O parecer aprovado, importante ressaltar, também não traz qualquer inovação na postura do Poder Executivo Federal no tratamento do assunto. No curso do julgamento da Ação Popular da Raposa Serra do Sol, ainda em 2009, o então Advogado-Geral da União, da tribuna do STF, afirmara que as conclusões daquele julgamento seriam observados espontaneamente pelo Poder Executivo para os demais processos, em louvor ao princípio da segurança jurídica.
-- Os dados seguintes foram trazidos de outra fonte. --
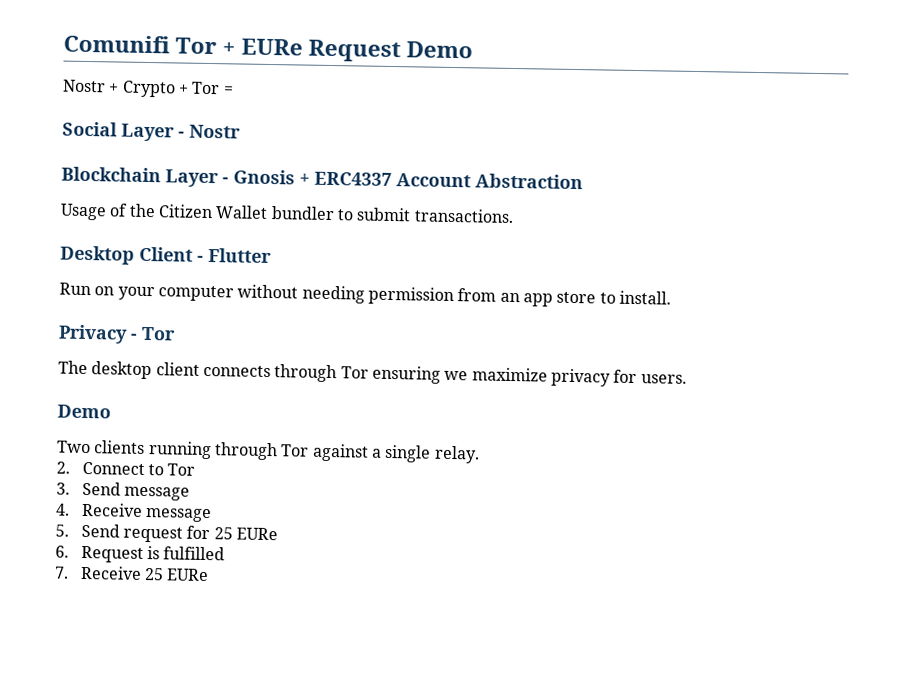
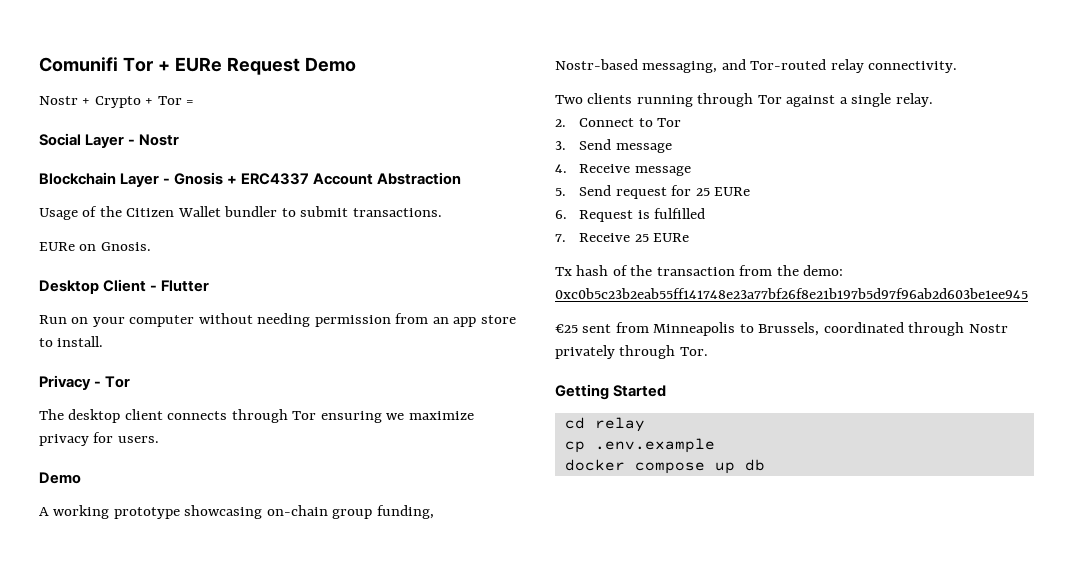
+ EURe on Gnosis.
+ A working prototype showcasing on-chain group funding, Nostr-based messaging, and Tor-routed relay connectivity.
+ Tx hash of the transaction from the demo: 0xc0b5c23b2eab55ff141748e23a77bf26f8e21b197b5d97f96ab2d603be1ee945
+ €25 sent from Minneapolis to Brussels, coordinated through Nostr privately through Tor.
+ Getting Started
+ cd relay
+ cp .env.example
+ docker compose up db

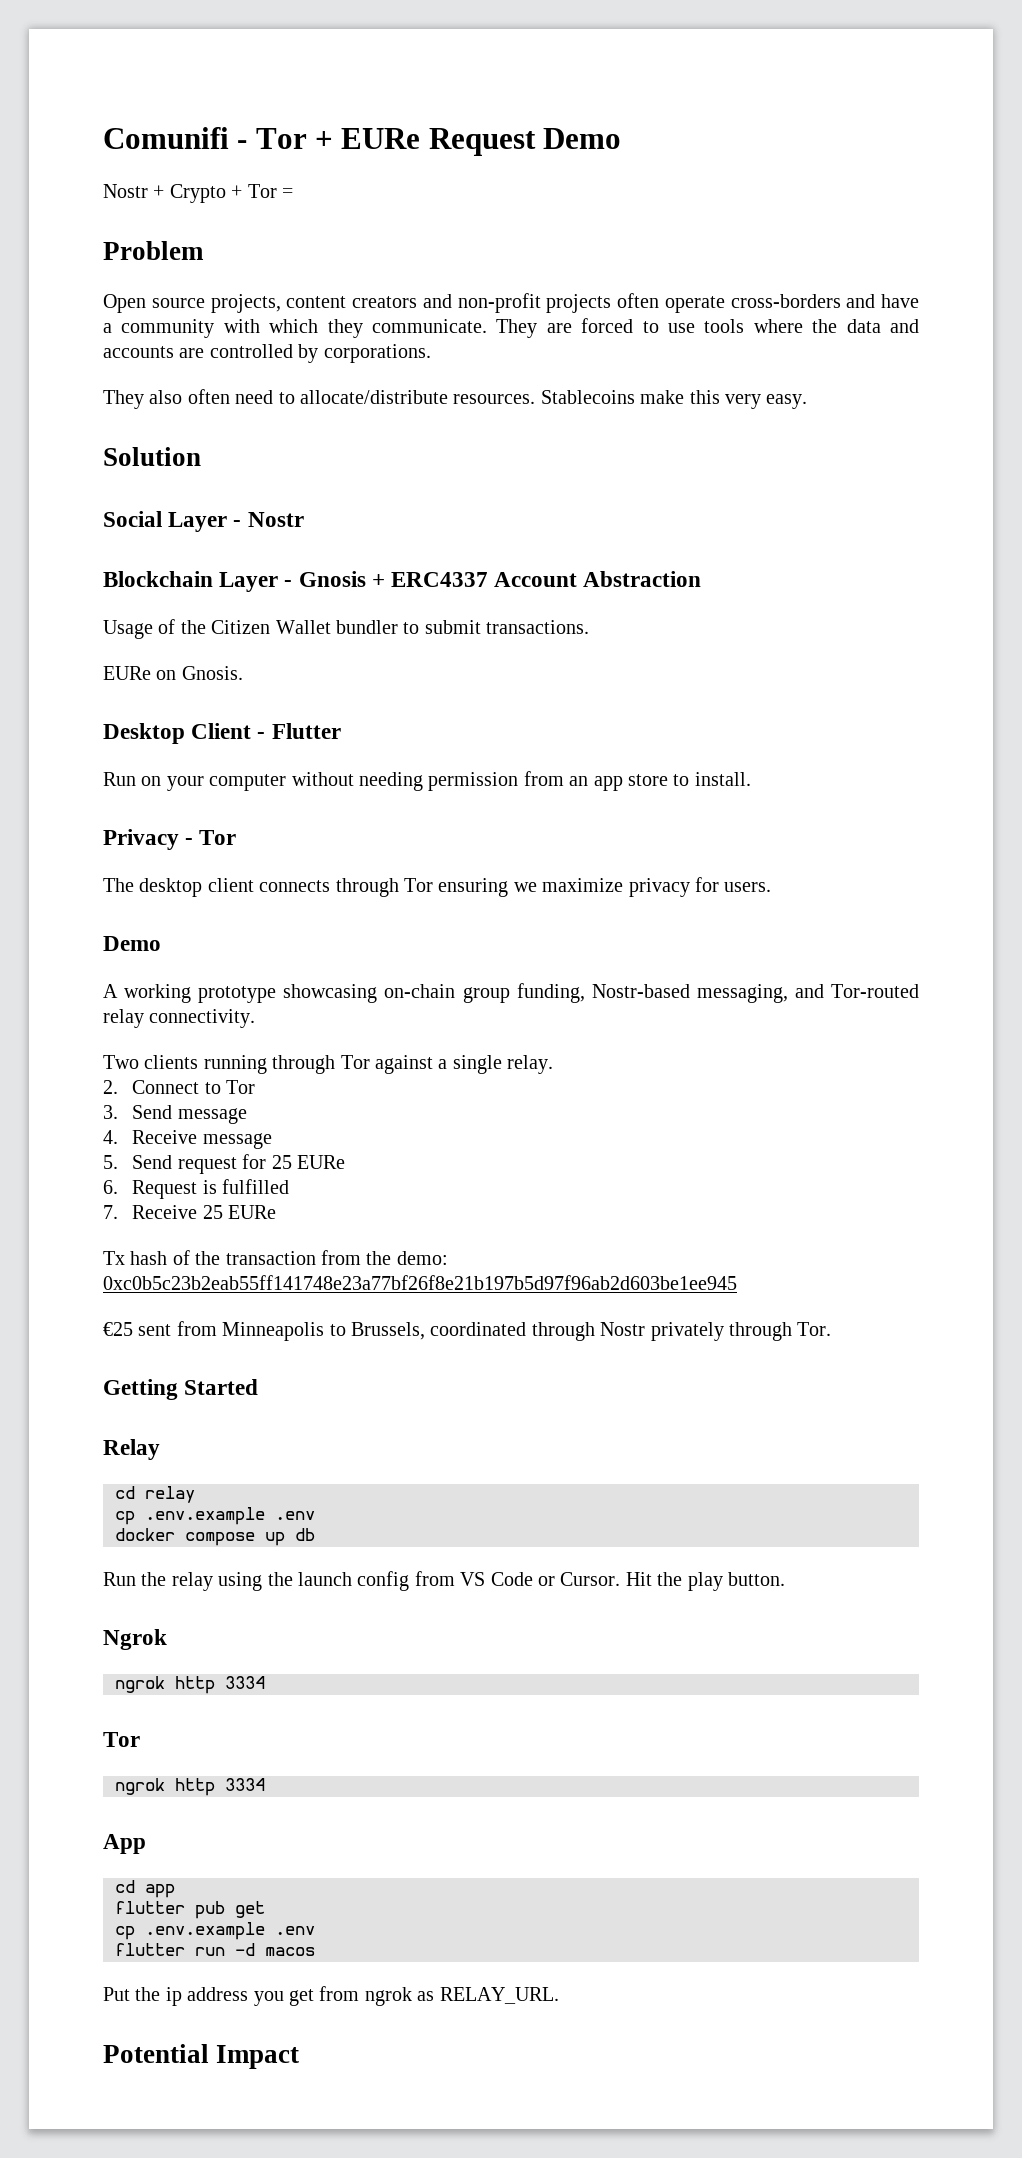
- Comunifi Tor + EURe Request Demo
+ Comunifi - Tor + EURe Request Demo
+ Problem
+ Open source projects, content creators and non-profit projects often operate cross-borders and have a community with which they communicate. They are forced to use tools where the data and accounts are controlled by corporations.
+ They also often need to allocate/distribute resources. Stablecoins make this very easy.
+ Solution
+ Relay
  cd relay
- cp .env.example
+ cp .env.example .env
+ Run the relay using the launch config from VS Code or Cursor. Hit the play button.
+ Ngrok
+ ngrok http 3334
+ Tor
+ ngrok http 3334
+ App
+ cd app
+ flutter pub get
+ cp .env.example .env
+ flutter run -d macos
+ Put the ip address you get from ngrok as RELAY_URL.
+ Potential Impact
E foi nesse exato sentido que, em 2012, o posterior Advogado-Geral da União editou a Portaria AGU nº 303, de 16 de julho de 2012, para “fixar a interpretação das salvaguardas às terras indígenas, a ser uniformemente seguida pelos órgãos jurídicos da Administração Pública Federal direta e indireta, determinando que se observe o decidido pelo STF na Pet. 3.388-Roraima”.
A novidade do presente ato é a forma jurídica adotada, já que a portaria anteriormente editada pela Advocacia-Geral da União não tinha o condão de vincular todos os órgãos da Administração Pública, enquanto o parecer aprovado, diferentemente, obriga todos os órgãos públicos a lhe dar fiel cumprimento, nos termos da Lei Complementar n. 73, 1993.
Deve-se ressaltar que a pretensão das comunidades indígenas, especialmente daquelas que não se enquadrem nas exigências estabelecidas, estão resguardadas, já que o Governo Federal poderá utilizar-se do instrumento da desapropriação por interesse social para atender às necessidades fundiárias, presentes ou futuras, das comunidades indígenas.
Essa medida, portanto, curvando-se à jurisprudência do STF, reiteradamente pronunciada, alinha-se com os demais procedimentos adotados pela Advocacia-Geral da União no sentido da redução da judicialização e da litigiosidade.